**How to complete this task**
Once you reach the line containing "(577, 530) none", reproduce it and every later line exactly, through the end of the data.

[Change detection data]
Start of Block

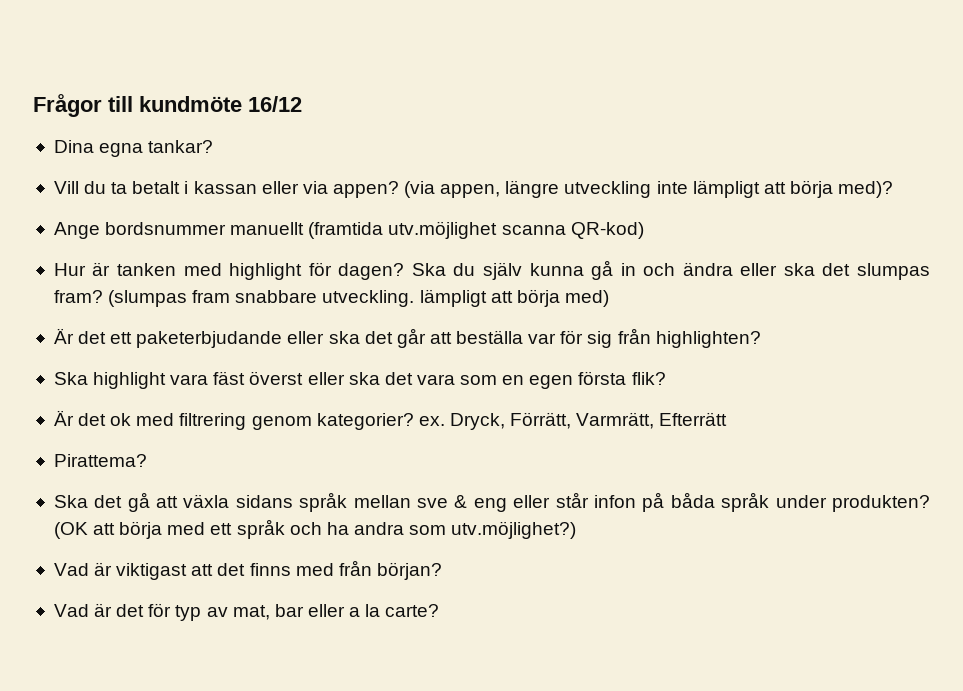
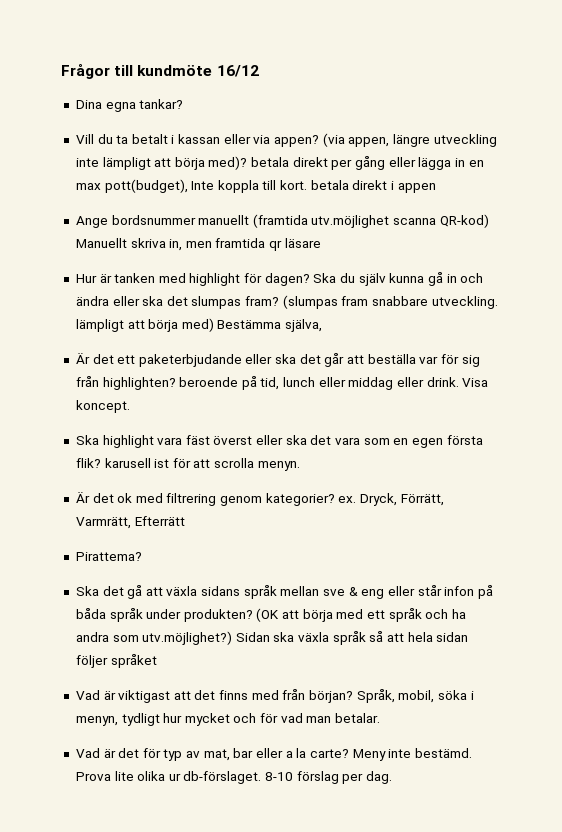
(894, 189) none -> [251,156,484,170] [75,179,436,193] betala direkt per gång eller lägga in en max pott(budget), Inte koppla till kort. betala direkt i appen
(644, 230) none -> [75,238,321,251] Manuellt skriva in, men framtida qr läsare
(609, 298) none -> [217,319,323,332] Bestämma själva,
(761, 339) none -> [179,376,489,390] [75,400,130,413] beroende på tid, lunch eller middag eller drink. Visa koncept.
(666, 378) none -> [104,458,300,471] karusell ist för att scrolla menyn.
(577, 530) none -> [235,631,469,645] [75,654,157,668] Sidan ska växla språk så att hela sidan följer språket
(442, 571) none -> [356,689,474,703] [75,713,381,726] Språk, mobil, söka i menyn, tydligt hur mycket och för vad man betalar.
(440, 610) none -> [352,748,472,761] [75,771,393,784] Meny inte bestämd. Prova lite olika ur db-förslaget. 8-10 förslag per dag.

End of Block

**Answer area**
(577, 530) none -> [235,631,469,645] [75,654,157,668] Sidan ska växla språk så att hela sidan följer språket
(442, 571) none -> [356,689,474,703] [75,713,381,726] Språk, mobil, söka i menyn, tydligt hur mycket och för vad man betalar.
(440, 610) none -> [352,748,472,761] [75,771,393,784] Meny inte bestämd. Prova lite olika ur db-förslaget. 8-10 förslag per dag.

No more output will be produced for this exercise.